Each record is to be copied exactly, with its pictures left behind.
____ EXERCISE DATA
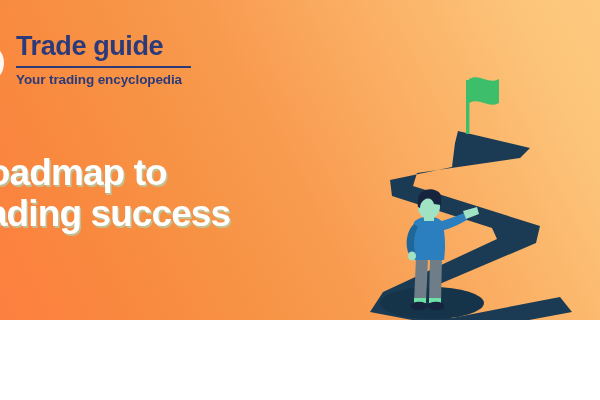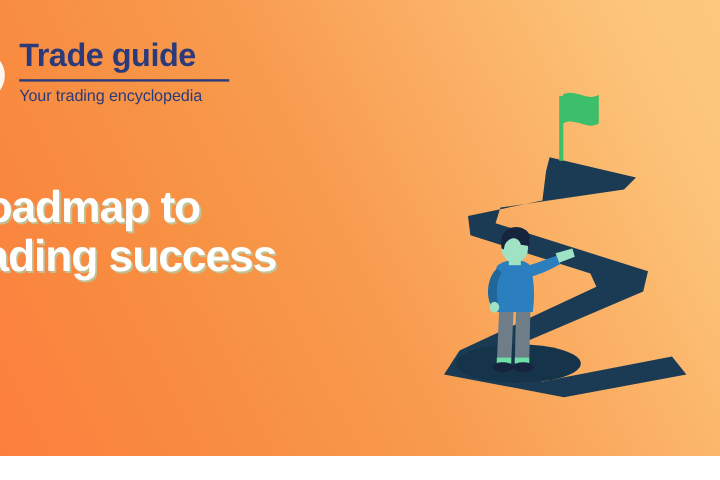--- a/index.html
+++ b/index.html
@@ -11,7 +11,7 @@
   #banner {
     position: relative;
     width: 600px;
-    height: 380px;
+    height: 320px;
     overflow: hidden;
     font-family: "Liberation Sans", sans-serif;
     

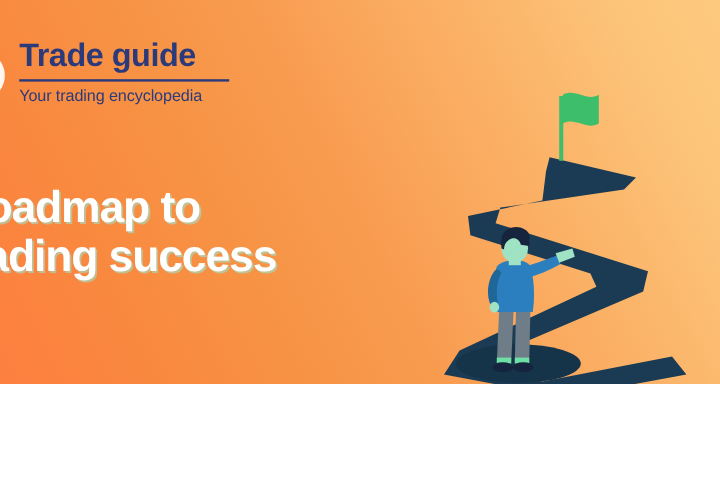--- a/index.html
+++ b/index.html
@@ -68,7 +68,7 @@
     left: 38px;
     top: 40px;
     font-size: 13.5px;
-    font-weight: normal;
+    font-weight: bold;
     letter-spacing: -0.1px;
     color: #2b3a7a;
     white-space: nowrap;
________
* _ANSWER SECTION_:
--- a/index.html
+++ b/index.html
@@ -11,7 +11,7 @@
   #banner {
     position: relative;
     width: 600px;
-    height: 380px;
+    height: 320px;
     overflow: hidden;
     font-family: "Liberation Sans", sans-serif;
     

--- a/index.html
+++ b/index.html
@@ -68,7 +68,7 @@
     left: 38px;
     top: 40px;
     font-size: 13.5px;
-    font-weight: normal;
+    font-weight: bold;
     letter-spacing: -0.1px;
     color: #2b3a7a;
     white-space: nowrap;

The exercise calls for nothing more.